I am making a bar out of a large Cherry slab (approx. 6' x 16") and on one end is a large knot hole that really adds character. I would like to fill the hole with a clear, sand-able filler (epoxy?) to retain its appeal. Any suggestions? The hole is about 3" diameter with parts of the decayed branch still intact.


----------



## efrisbee (Nov 11, 2011)

*Old trick from rifle stock repair*

I have drilled out knots, holes, etc. then expoxy'd in a dowel, sanded, and finished


----------



## GeorgeC (Jul 30, 2008)

efrisbee said:


> I have drilled out knots, holes, etc. then expoxy'd in a dowel, sanded, and finished


He wants to keep the knot hole.


g


----------



## GeorgeC (Jul 30, 2008)

You said epoxy.

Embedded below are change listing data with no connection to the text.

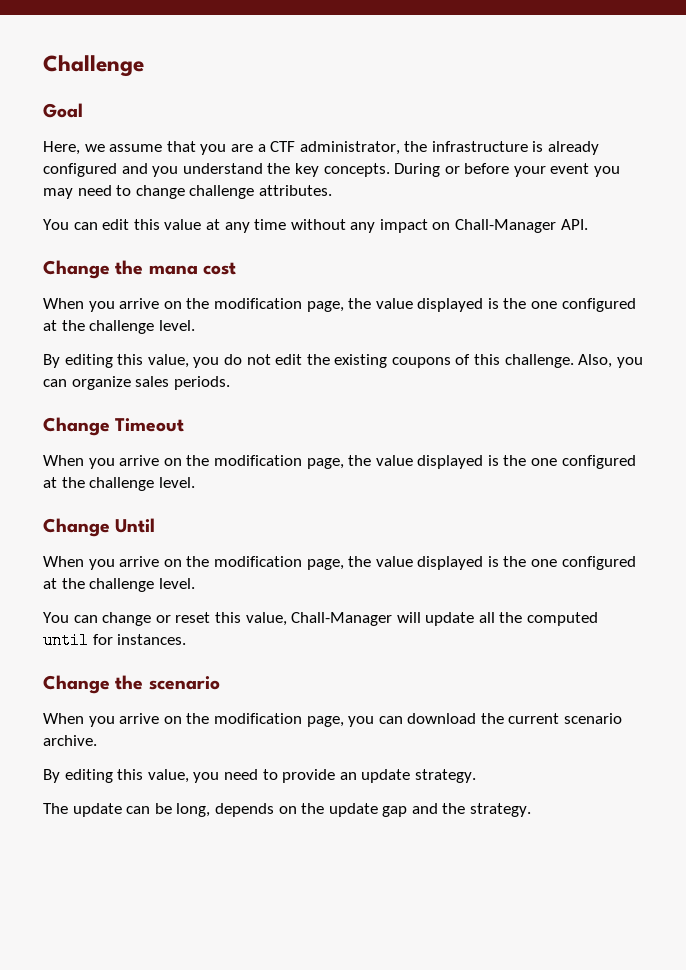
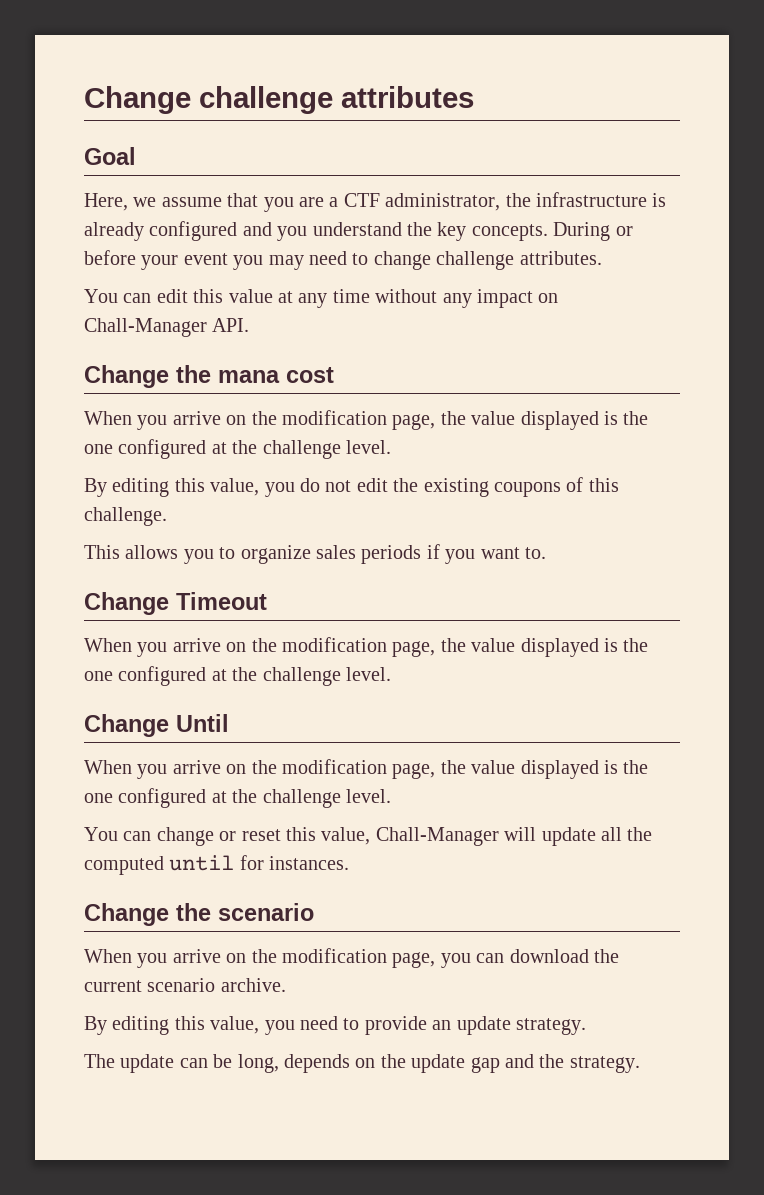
- Challenge
+ Change challenge attributes
- By editing this value, you do not edit the existing coupons of this challenge. Also, you can organize sales periods.
+ By editing this value, you do not edit the existing coupons of this challenge.
+ This allows you to organize sales periods if you want to.

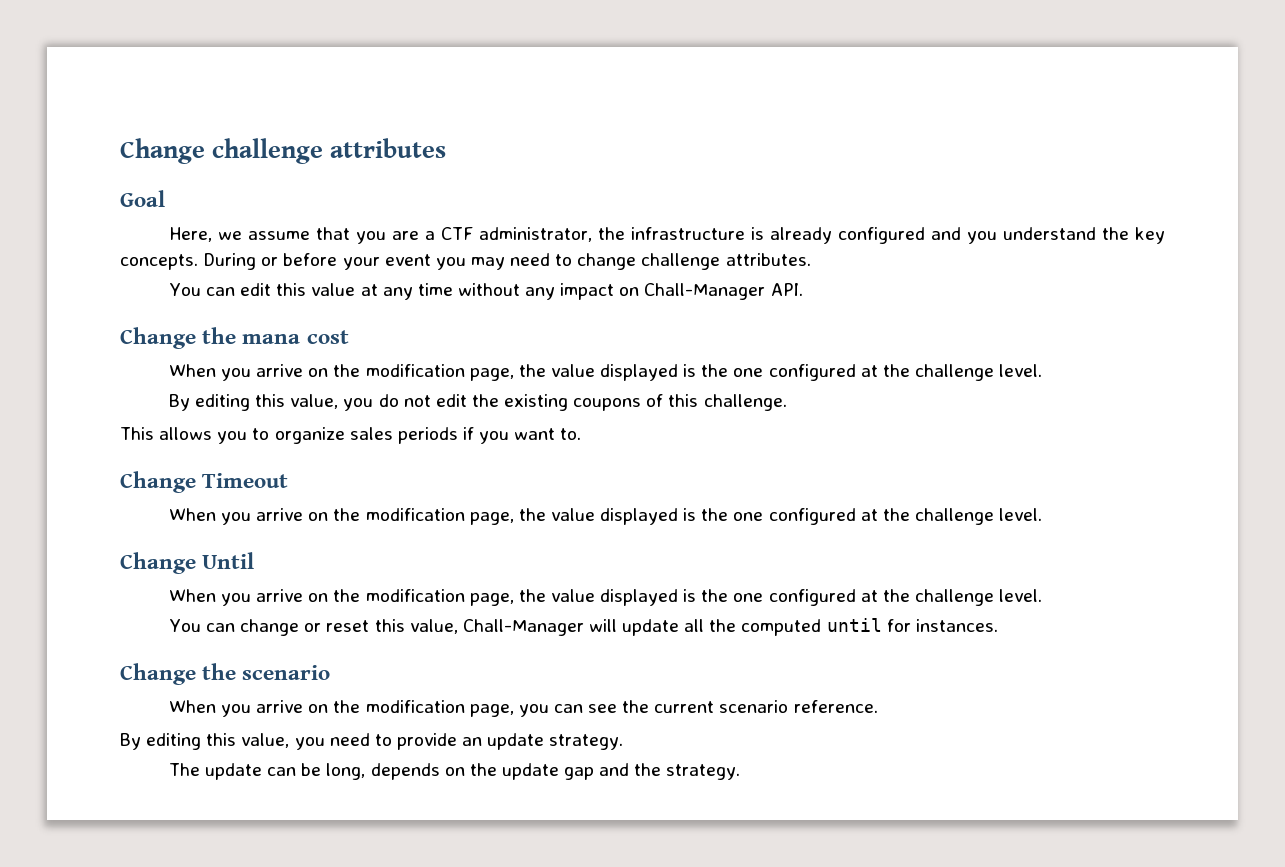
- When you arrive on the modification page, you can download the current scenario archive.
+ When you arrive on the modification page, you can see the current scenario reference.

Is there any reason you do not want to use epoxy? It would be fine.

George


----------



## Big Dave (Sep 16, 2006)

Not sure what your going to use for a top coat but I use a bartop epoxy which you can also use to fill large holes. Only trick is that you need to fill it a little at a time so you can get rid of the air bubbles and keep it clear. You can then flood the whole top with the epoxy which gives a deep high gloss shine and protects great.


----------



## Gene Howe (Feb 28, 2009)

Epoxy would be my first choice. If the slab is fairly thick, You might want to create a template and rout a hole from the underside, say about 1/2 way through, then plug it. That will leave you less depth to fill. 
Pour it in multiple pours. on the last pour of 1/4" depth, you could add some crushed stone and blackened epoxy.


----------



## Big Dave (Sep 16, 2006)

Casting resin will also work and is easier to work with and cheaper.


----------



## Dominick (May 2, 2011)

highclimber20 said:


> I am making a bar out of a large Cherry slab (approx. 6' x 16") and on one end is a large knot hole that really adds character. I would like to fill the hole with a clear, sand-able filler (epoxy?) to retain its appeal. Any suggestions? The hole is about 3" diameter with parts of the decayed branch still intact.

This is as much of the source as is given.